On one of the first days of November, I journeyed, in a tremendous storm, to Lübeck, the characteristic buildings of which (the Church of Mary, the Exchange, the Town-hall), together with the remains of the old fortifications, aroused my keen interest. In this Hanse town, with its strongly individual stamp, I found myself carried back three hundred years.
I was amazed at the slave-like dress of the workmen, the pointed hats of the girls, and the wood pavements, which were new to me.
I travelled through Germany with a Portuguese, a little doctor from the University of Coimbra, in whose queer French fifteen was kouss and Goethe Shett. A practical American, wrapped up in a waterproof, took up three places to lie down in one evening, pretended to sleep, and never stirred all night, forcing his inexperienced fellow- travellers to crowd up into the corners of the carriage, and when the day broke, chatted with them as pleasantly as if they and he were the best friends in the world.
At Cologne, where I had stood, reverential, in the noble forest of pillars in the Cathedral, then afterwards, in my simplicity, allowed someone to foist a whole case of Eau de Cologne upon me, I shortened my stay, in my haste to see Paris. But, having by mistake taken a train which would necessitate my waiting several hours at Liège, I decided rather to continue my journey to Brussels and see that city too. The run through Belgium seemed to me heavenly, as for a time I happened to be quite alone in my compartment and I walked up and down, intoxicated with the joy of travelling.
Brussels was the first large French town I saw; it was a foretaste of Paris, and delighted me.
Never having been out in the world on my own account before, I was still as inexperienced and awkward as a child. It was not enough that I had got into the wrong train; I discovered, to my shame, that I had mislaid the key of my box, which made me think anxiously of the customs officials in Paris, and I was also so stupid as to ask the boots in the Brussels hotel for "a little room," so that they gave me a miserable little sleeping-place under the roof.
But at night, after I had rambled about the streets of Brussels, as I sat on a bench somewhere on a broad boulevard, an overwhelming, terrifying, transporting sense of my solitariness came over me.
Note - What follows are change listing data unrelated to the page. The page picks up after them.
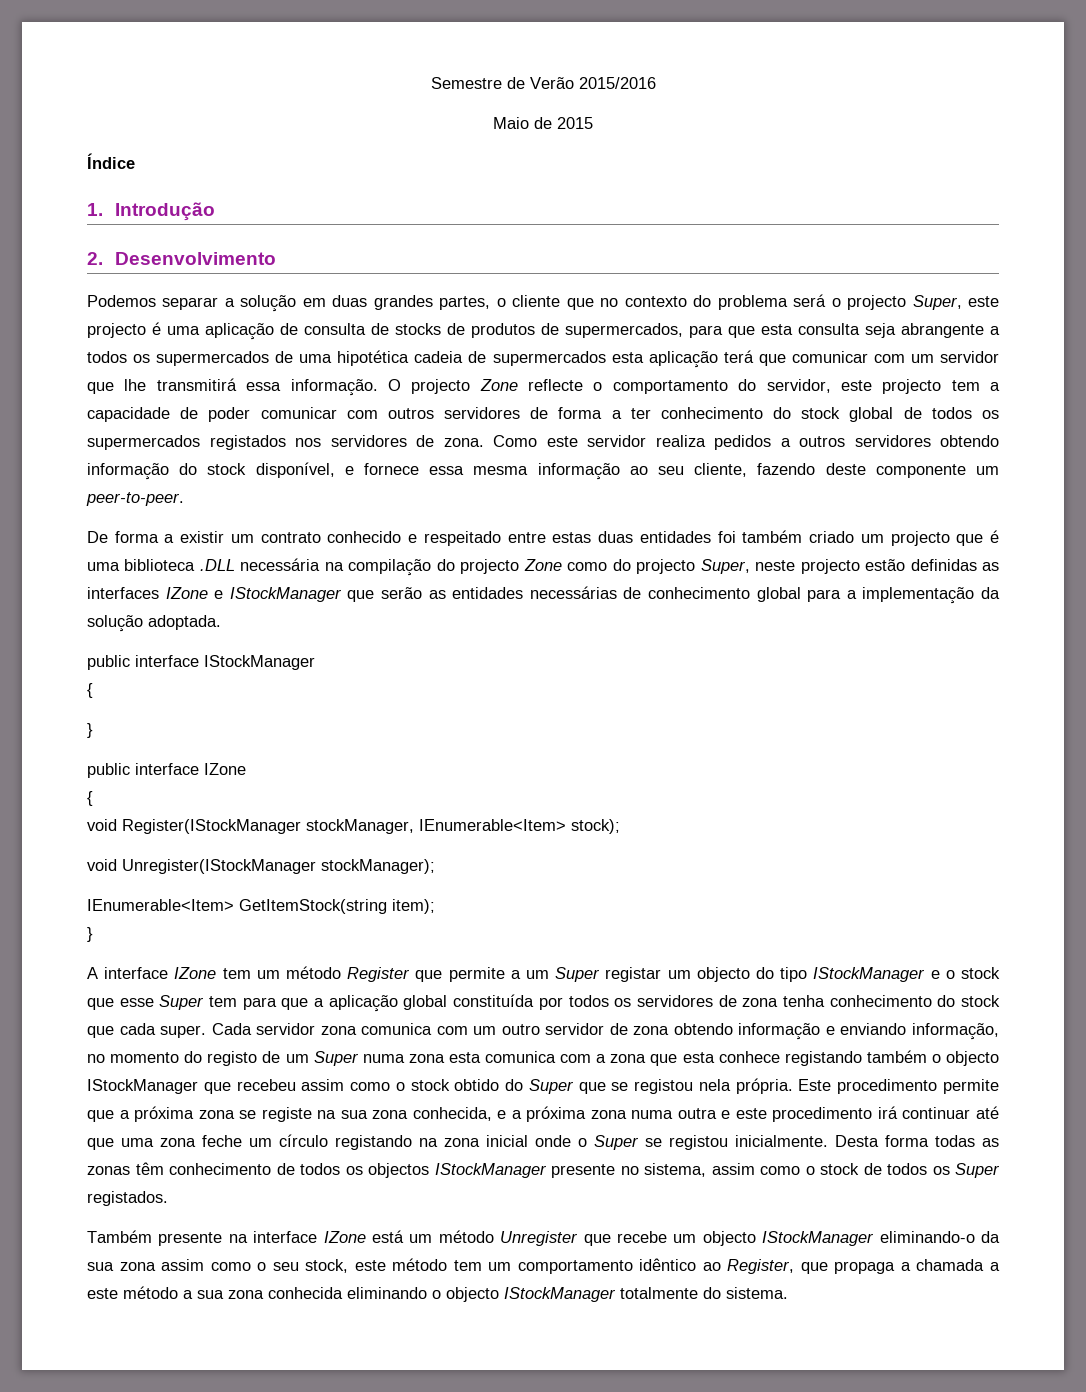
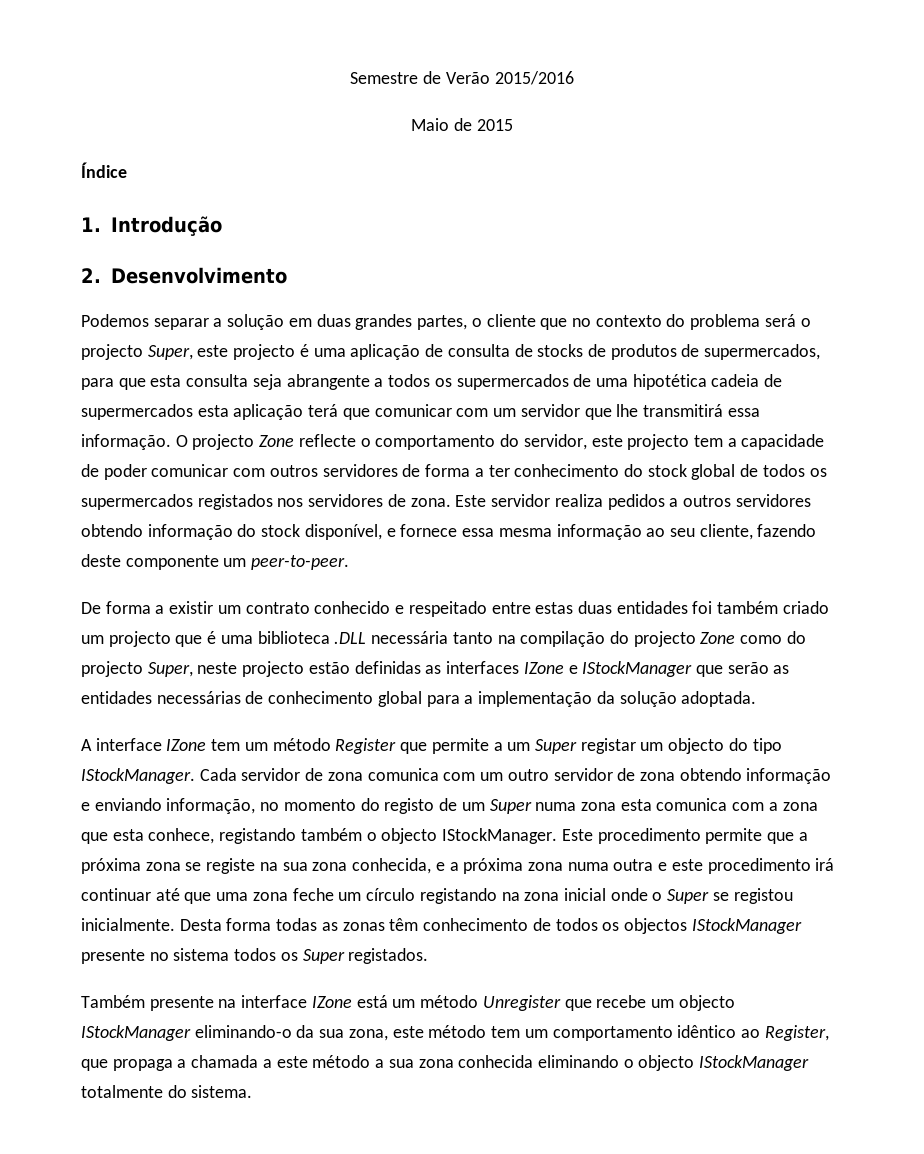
- Como este servidor realiza pedidos a outros servidores obtendo informação do stock disponível, e fornece essa mesma informação ao seu cliente, fazendo deste componente um peer-to-peer.
+ Este servidor realiza pedidos a outros servidores obtendo informação do stock disponível, e fornece essa mesma informação ao seu cliente, fazendo deste componente um peer-to-peer.
- De forma a existir um contrato conhecido e respeitado entre estas duas entidades foi também criado um projecto que é uma biblioteca .DLL necessária na compilação do projecto Zone como do projecto Super, neste projecto estão definidas as interfaces IZone e IStockManager que serão as entidades necessárias de conhecimento global para a implementação da solução adoptada.
+ De forma a existir um contrato conhecido e respeitado entre estas duas entidades foi também criado um projecto que é uma biblioteca .DLL necessária tanto na compilação do projecto Zone como do projecto Super, neste projecto estão definidas as interfaces IZone e IStockManager que serão as entidades necessárias de conhecimento global para a implementação da solução adoptada.
- public interface IStockManager
- {
- }
- public interface IZone
- {
- void Register(IStockManager stockManager, IEnumerable<Item> stock);
- void Unregister(IStockManager stockManager);
- IEnumerable<Item> GetItemStock(string item);
- }
- A interface IZone tem um método Register que permite a um Super registar um objecto do tipo IStockManager e o stock que esse Super tem para que a aplicação global constituída por todos os servidores de zona tenha conhecimento do stock que cada super.
+ A interface IZone tem um método Register que permite a um Super registar um objecto do tipo IStockManager.
- Cada servidor zona comunica com um outro servidor de zona obtendo informação e enviando informação, no momento do registo de um Super numa zona esta comunica com a zona que esta conhece registando também o objecto IStockManager que recebeu assim como o stock obtido do Super que se registou nela própria.
+ Cada servidor de zona comunica com um outro servidor de zona obtendo informação e enviando informação, no momento do registo de um Super numa zona esta comunica com a zona que esta conhece, registando também o objecto IStockManager.
- Desta forma todas as zonas têm conhecimento de todos os objectos IStockManager presente no sistema, assim como o stock de todos os Super registados.
+ Desta forma todas as zonas têm conhecimento de todos os objectos IStockManager presente no sistema todos os Super registados.
- Também presente na interface IZone está um método Unregister que recebe um objecto IStockManager eliminando-o da sua zona assim como o seu stock, este método tem um comportamento idêntico ao Register, que propaga a chamada a este método a sua zona conhecida eliminando o objecto IStockManager totalmente do sistema.
+ Também presente na interface IZone está um método Unregister que recebe um objecto IStockManager eliminando-o da sua zona, este método tem um comportamento idêntico ao Register, que propaga a chamada a este método a sua zona conhecida eliminando o objecto IStockManager totalmente do sistema.

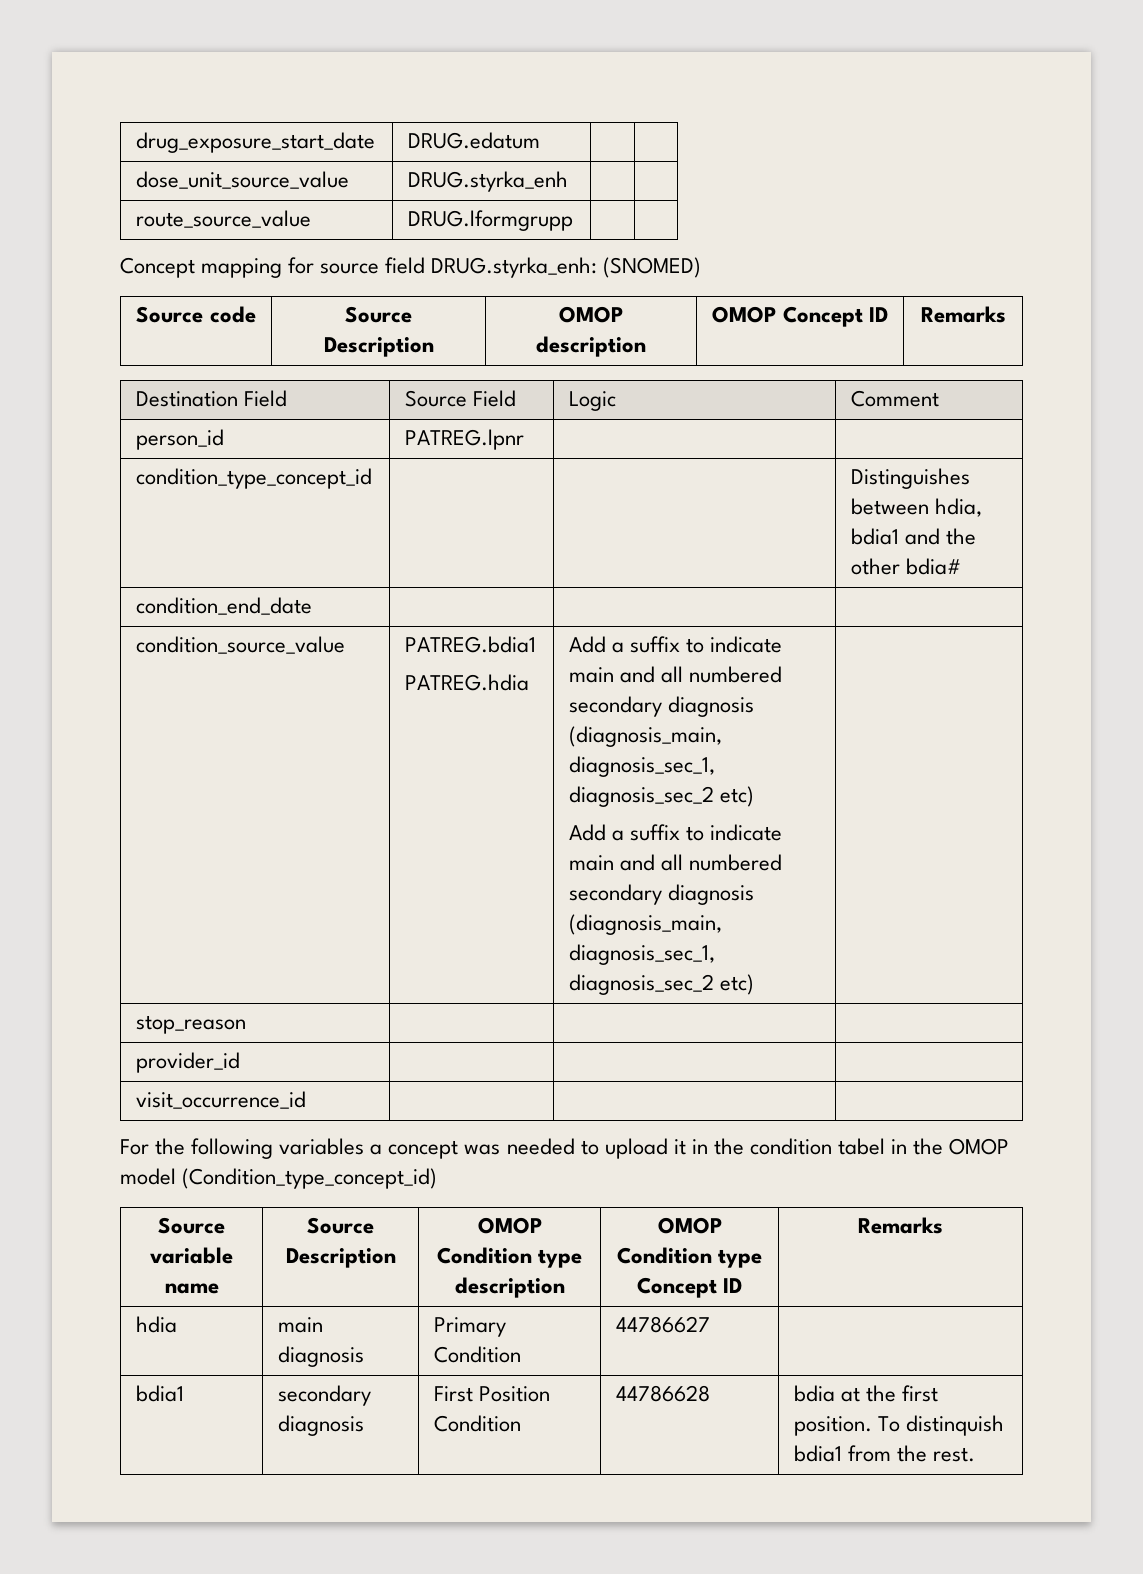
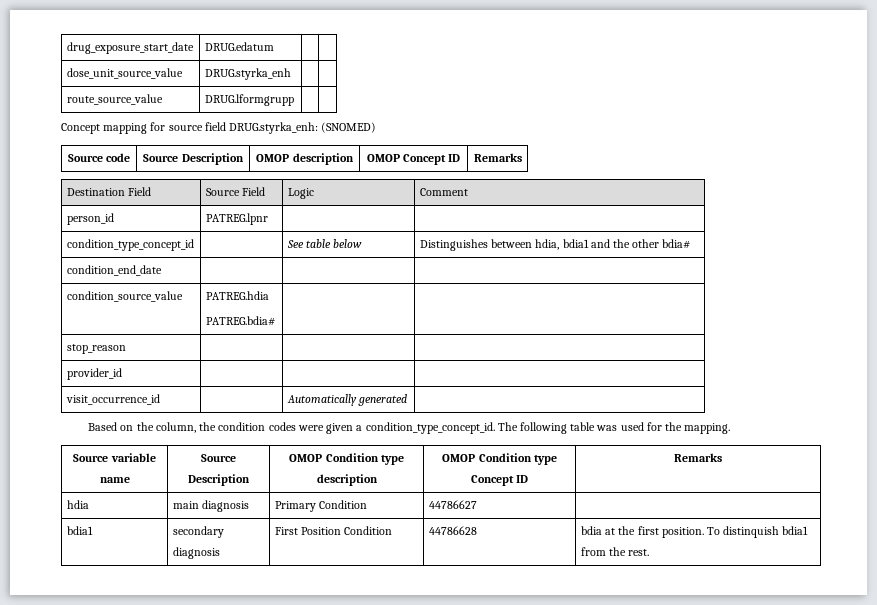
- condition_type_concept_id | | | Distinguishes between hdia, bdia1 and the other bdia#
+ condition_type_concept_id | | See table below | Distinguishes between hdia, bdia1 and the other bdia#
- condition_source_value | PATREG.bdia1
- PATREG.hdia | Add a suffix to indicate main and all numbered secondary diagnosis (diagnosis_main, diagnosis_sec_1, diagnosis_sec_2 etc)
- Add a suffix to indicate main and all numbered secondary diagnosis (diagnosis_main, diagnosis_sec_1, diagnosis_sec_2 etc) |
+ condition_source_value | PATREG.hdia
+ PATREG.bdia# | |
  stop_reason | | |
  provider_id | | |
- visit_occurrence_id | | |
- For the following variables a concept was needed to upload it in the condition tabel in the OMOP model (Condition_type_concept_id)
+ visit_occurrence_id | | Automatically generated |
+ Based on the column, the condition codes were given a condition_type_concept_id. The following table was used for the mapping.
It seemed to me as though now, alone in a foreign land, at night time, in this human swarm, where no one knew me and I knew no one, where no one would look for me if anything were to happen to me, I was for the first time thrown entirely on my own resources, and I recognised in the heavens, with a feeling of reassurance, old friends among the stars.
With a guide, whom in my ignorance I thought necessary, I saw the sights of the town, and afterwards, for the first time, saw a French play. So little experience of the world had I, that, during the interval, I left my overcoat, which I had not given up to the attendant, lying on the seat in the pit, and my neighbour had to explain to me that such great confidence in my fellow-men was out of place.
Everything was new to me, everything fascinated me. I, who only knew "indulgence" from my history lessons at school, saw with keen interest the priest in a Brussels church dispense "indulgence plénière," or, in Flemish, vollen aflaet. I was interested in the curious names of the ecclesiastical orders posted up in the churches, marvelled, for instance, at a brotherhood that was called "St. Andrew Avellin, patron saint against apoplexy, epilepsy and sudden death."
In the carriage from Brussels I had for travelling companion a pretty young Belgian girl named Marie Choteau, who was travelling with her father, but talked all the time to her foreign fellow-traveller, and in the course of conversation showed me a Belgian history and a Belgian geography, from which it appeared that Belgium was the centre of the globe, the world's most densely built over, most religious, and at the same time most enlightened country, the one which, in proportion to its size, had the most and largest industries. I gave her some of my bountiful supply of Eau de Cologne.